Australia has more billionaires than ever before, as well as more people living below the poverty line, writes Paul Davis.

A PREVIEW of the 2017 Australian Financial Review 'Rich List' last week revealed that Australia has 60 billionaires — more billionaires than ever before.

That's sixty Australian billionaires, while the nation has 2.9 million people (13.3 per cent of the population) living at or below the international poverty line, including 774,000 children. Australian workers are experiencing anaemic salary growth, work in less secure employment and Federal Government budget policy settings seek to lower taxes on business, while squeezing those in need and increasing costs and charges on the youth. The increasing wealth of a few may be evidence of Australia advancing — but is it fair?

Each year the Financial Review 'Rich List' documents Australians who either, through business skill and acumen, the luck of riding a wave of prosperity, political connections, or perhaps all of the above, have ended up accumulating an incredible amount of wealth when compared to the average Australian. By no means do I bemoan their success, even though by world standards Australian billionaires seem rather politically connected

What I question is their success — or rather, the cost of this success.

For example, consider the Australian Council of Social Services (ACOSS) report from October 2016, which noted that 2.9 million Australians live below the international poverty line. That 2.9 million Australians includes 774,000 children. That's right, Australia – a land of enormous wealth (land, mineral, talent, and so on) has 13.3 percent of its overall population in poverty. Perhaps it is reasonable question to ask whether it is fair that wealth inequality is increasing in Australia, even while we live in relatively peaceful times in world history?

Consider also the wages growth data which shows wave growth at 1.9 percent is at its lowest ebb for a decade. In some Australian jurisdictions, salaries have been going backwards. Correlation is not causation, yet anaemic wage growth is taking place while the wealth of the top capital owners in Australia swells, as evidenced by the increase in billionaires. While the wealth of a few being built on the backs of the many is not unusual, income inequality has been getting worse since the 1970s.

Perhaps this rise in inequality is the result of a combination of anaemic wage growth with the change in the employment profile of Australians from full-time to part-time and casual. The unemployment rate may be very low, however that is not a measure of full-time employment, or the real employment/unemployment rate. This is because, to classify someone as employed, the statistical standard requires only one hour of paid employment in the reference periodUnderemployment is growing in Australia, which when combined with reductions in penalty ratesglobalisation and the continued move of services to lower wage cost jurisdictions – and the continued decline in union membership – the power dynamic has shifted between capital and labour considerably to the possible benefit of the 60 billionaires.

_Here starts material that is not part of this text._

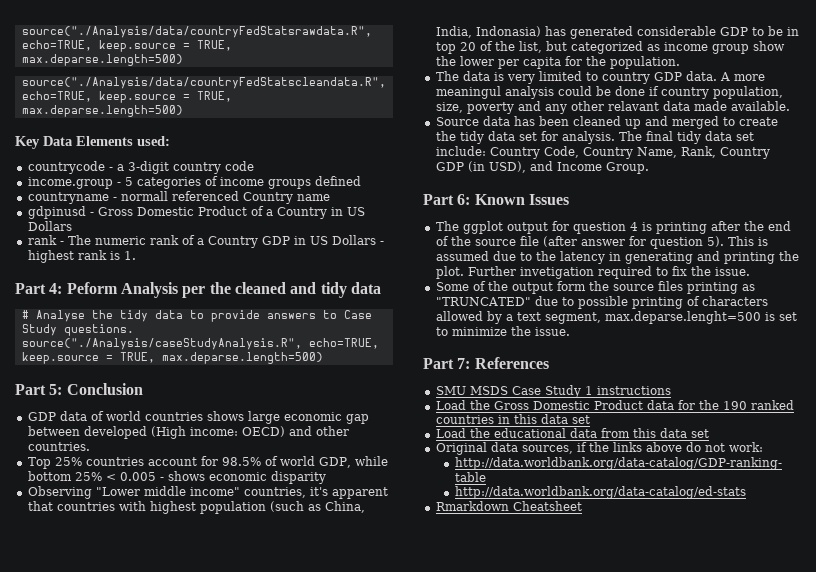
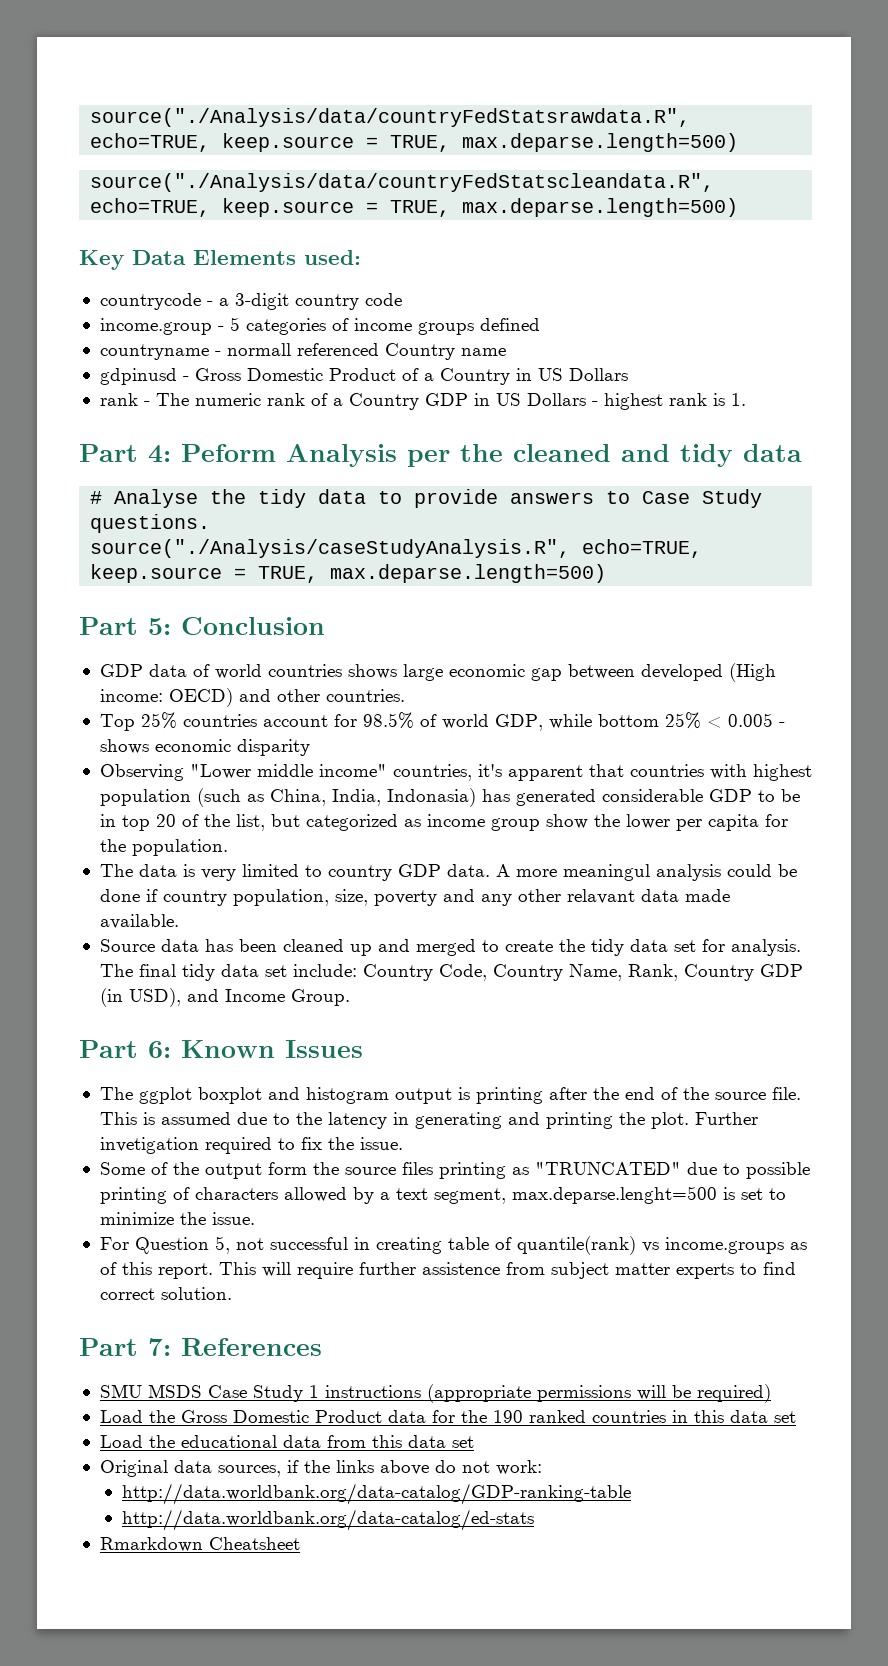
- The ggplot output for question 4 is printing after the end of the source file (after answer for question 5).
+ The ggplot boxplot and histogram output is printing after the end of the source file.
+ For Question 5, not successful in creating table of quantile(rank) vs income.groups as of this report. This will require further assistence from subject matter experts to find correct solution.
- SMU MSDS Case Study 1 instructions
+ SMU MSDS Case Study 1 instructions (appropriate permissions will be required)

The Federal Budget released on 9 May 2017 does little to redress income inequality. The popular “bank tax” will be passed on by the banks to consumers and claimed as a tax deduction, which will further reduce the saving and spending power of bank customers. Billions in tax deductions are to be given to big businesses, while at the same time some dependent upon the State for assistance are to be subject to drug testing, and university students will be charged higher fees and expected to pay back their HECS debts sooner, and faster. The Federal Budget appears to reward the top end of town whilst squeezing those earning less.

Can policy settings and laws be considered fair when they enable 60 people to become billionaires while millions are in poverty?  Is the economy fair when it only delivers anaemic wage growth and insecure labour for the majority of its citizens? Is is fair to,squeeze those in need and increase the costs and charges on the youth, our future? Are these policies and laws a fair way to advance Australia?

You can follow Paul Davis on Twitter @davispg.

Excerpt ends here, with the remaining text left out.